Repeat the lines of the data exactly, from the first one through the one that contains "[491,254,532,264] [504,287,732,296] [504,308,685,320]".

----- Source information

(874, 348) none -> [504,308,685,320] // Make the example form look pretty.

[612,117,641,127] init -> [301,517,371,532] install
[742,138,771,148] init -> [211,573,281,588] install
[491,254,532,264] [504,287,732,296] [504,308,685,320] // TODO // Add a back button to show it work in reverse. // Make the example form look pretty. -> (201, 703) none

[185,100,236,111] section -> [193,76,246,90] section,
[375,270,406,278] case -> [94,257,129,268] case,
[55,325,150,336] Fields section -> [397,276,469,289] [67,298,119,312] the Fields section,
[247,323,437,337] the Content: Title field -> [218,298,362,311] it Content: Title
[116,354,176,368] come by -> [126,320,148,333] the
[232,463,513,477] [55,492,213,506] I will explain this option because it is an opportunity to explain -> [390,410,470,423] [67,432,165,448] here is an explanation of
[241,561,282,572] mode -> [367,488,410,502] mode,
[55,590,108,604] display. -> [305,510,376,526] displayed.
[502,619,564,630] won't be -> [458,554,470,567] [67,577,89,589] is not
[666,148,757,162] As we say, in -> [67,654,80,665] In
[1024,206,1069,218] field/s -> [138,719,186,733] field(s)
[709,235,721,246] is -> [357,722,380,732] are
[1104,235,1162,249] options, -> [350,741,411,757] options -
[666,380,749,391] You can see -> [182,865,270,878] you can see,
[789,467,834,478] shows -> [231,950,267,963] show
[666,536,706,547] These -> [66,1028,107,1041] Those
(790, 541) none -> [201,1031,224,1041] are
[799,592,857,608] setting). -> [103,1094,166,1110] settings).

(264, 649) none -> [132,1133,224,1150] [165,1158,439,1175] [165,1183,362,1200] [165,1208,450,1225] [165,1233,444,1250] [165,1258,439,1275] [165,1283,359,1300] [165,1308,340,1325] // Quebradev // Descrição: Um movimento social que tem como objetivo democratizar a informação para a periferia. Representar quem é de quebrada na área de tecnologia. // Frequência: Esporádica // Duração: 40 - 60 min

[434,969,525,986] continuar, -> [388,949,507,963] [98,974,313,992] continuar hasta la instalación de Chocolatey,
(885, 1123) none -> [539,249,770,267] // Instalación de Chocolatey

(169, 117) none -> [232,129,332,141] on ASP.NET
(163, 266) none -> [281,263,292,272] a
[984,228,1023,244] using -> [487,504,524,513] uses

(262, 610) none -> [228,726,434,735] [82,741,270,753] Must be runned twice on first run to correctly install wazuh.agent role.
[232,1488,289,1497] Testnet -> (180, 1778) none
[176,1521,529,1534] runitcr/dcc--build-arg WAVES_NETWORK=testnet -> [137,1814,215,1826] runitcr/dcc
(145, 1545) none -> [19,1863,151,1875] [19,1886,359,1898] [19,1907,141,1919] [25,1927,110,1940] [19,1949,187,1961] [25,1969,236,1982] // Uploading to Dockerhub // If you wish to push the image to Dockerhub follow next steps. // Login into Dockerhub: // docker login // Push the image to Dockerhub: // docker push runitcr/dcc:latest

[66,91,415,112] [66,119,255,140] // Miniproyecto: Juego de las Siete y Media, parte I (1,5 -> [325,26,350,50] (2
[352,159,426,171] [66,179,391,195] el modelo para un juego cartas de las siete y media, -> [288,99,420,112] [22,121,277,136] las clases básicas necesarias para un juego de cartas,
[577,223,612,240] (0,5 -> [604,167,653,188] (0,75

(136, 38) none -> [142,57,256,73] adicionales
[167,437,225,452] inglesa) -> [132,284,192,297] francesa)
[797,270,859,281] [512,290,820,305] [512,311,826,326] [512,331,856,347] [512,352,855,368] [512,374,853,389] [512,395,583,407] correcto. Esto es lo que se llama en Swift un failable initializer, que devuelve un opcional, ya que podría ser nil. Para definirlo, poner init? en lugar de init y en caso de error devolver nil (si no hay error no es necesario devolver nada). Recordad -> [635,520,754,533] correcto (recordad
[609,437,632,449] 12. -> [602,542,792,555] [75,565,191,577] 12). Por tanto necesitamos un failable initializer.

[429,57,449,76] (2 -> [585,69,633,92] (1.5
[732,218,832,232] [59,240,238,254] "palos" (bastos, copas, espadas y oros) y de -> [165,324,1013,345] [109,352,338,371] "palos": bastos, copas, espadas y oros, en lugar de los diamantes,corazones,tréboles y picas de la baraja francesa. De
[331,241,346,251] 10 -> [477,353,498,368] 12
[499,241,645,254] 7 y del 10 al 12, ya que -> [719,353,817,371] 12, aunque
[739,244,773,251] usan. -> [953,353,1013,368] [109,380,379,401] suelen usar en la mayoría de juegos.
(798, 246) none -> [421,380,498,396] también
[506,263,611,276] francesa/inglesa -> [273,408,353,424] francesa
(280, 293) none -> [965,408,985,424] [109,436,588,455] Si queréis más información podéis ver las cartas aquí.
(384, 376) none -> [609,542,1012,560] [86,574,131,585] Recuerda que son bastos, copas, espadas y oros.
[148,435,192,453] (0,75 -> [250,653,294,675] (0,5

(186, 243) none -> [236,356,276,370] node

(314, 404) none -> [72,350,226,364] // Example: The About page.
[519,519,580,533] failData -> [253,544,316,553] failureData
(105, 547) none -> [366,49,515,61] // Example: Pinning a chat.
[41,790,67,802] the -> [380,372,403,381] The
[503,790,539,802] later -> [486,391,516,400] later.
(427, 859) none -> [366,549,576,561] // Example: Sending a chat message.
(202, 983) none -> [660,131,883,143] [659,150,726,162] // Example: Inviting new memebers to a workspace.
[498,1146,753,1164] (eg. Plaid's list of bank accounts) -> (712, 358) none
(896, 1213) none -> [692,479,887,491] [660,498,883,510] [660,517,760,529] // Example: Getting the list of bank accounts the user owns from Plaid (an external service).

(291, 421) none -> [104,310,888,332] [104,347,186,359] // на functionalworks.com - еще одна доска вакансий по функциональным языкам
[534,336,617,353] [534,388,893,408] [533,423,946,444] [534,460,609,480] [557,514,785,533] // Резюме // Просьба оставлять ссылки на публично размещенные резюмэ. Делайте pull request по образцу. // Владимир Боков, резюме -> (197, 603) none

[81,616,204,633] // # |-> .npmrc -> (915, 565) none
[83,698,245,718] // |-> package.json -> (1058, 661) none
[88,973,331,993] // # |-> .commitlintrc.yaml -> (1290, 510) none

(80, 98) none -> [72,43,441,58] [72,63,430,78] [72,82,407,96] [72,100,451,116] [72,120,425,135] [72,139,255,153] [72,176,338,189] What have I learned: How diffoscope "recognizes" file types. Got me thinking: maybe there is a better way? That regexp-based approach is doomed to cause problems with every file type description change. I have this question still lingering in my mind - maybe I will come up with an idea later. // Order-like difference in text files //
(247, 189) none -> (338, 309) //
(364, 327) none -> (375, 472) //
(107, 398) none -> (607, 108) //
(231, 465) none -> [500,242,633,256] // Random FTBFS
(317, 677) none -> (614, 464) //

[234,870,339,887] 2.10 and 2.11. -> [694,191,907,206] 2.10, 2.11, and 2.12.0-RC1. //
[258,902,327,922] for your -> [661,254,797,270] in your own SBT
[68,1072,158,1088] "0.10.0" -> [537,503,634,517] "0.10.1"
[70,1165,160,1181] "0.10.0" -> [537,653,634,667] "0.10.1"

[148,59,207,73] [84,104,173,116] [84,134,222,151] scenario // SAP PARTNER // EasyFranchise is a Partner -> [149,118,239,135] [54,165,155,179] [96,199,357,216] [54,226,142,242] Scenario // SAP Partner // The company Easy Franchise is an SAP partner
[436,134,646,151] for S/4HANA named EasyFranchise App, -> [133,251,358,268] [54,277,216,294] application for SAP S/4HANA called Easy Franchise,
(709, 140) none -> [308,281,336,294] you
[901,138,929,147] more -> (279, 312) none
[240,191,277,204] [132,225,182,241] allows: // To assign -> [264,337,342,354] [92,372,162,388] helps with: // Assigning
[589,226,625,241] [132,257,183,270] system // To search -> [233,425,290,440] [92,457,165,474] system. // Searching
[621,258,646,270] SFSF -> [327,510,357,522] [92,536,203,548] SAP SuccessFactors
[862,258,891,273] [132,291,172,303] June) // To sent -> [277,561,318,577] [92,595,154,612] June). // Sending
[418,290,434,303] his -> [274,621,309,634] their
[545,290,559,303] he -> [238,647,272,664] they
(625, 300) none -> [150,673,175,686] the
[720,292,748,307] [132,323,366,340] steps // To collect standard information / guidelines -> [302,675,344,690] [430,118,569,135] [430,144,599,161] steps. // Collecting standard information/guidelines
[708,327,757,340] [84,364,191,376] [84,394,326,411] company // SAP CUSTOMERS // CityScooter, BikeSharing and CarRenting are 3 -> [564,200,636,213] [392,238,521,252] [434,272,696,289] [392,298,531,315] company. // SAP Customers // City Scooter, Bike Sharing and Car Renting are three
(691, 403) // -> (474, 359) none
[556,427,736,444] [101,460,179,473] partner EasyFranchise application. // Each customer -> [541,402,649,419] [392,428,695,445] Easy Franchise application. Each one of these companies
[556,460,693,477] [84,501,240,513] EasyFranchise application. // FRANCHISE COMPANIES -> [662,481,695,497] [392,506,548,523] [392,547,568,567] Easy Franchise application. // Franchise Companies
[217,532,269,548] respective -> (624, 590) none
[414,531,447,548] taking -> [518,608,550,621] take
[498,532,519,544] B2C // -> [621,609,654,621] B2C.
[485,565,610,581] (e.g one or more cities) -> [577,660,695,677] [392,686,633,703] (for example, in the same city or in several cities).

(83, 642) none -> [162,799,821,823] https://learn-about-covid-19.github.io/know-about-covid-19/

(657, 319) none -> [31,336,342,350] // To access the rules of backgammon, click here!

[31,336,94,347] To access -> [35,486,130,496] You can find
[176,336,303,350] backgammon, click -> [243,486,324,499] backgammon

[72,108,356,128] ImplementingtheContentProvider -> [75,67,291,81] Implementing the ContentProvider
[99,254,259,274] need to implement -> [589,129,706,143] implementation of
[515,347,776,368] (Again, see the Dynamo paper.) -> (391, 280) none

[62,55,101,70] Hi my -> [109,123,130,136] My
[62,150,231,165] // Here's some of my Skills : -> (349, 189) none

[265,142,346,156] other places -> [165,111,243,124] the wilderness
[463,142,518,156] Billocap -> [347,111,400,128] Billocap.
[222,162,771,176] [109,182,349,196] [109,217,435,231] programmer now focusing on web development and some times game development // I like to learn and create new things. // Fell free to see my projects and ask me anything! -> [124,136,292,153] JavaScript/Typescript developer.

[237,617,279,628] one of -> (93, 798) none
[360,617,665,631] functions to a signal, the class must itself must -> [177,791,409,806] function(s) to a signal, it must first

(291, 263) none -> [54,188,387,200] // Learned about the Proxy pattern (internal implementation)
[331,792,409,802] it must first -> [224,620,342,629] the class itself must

----------

* [Final answer]
(874, 348) none -> [504,308,685,320] // Make the example form look pretty.

[612,117,641,127] init -> [301,517,371,532] install
[742,138,771,148] init -> [211,573,281,588] install
[491,254,532,264] [504,287,732,296] [504,308,685,320] // TODO // Add a back button to show it work in reverse. // Make the example form look pretty. -> (201, 703) none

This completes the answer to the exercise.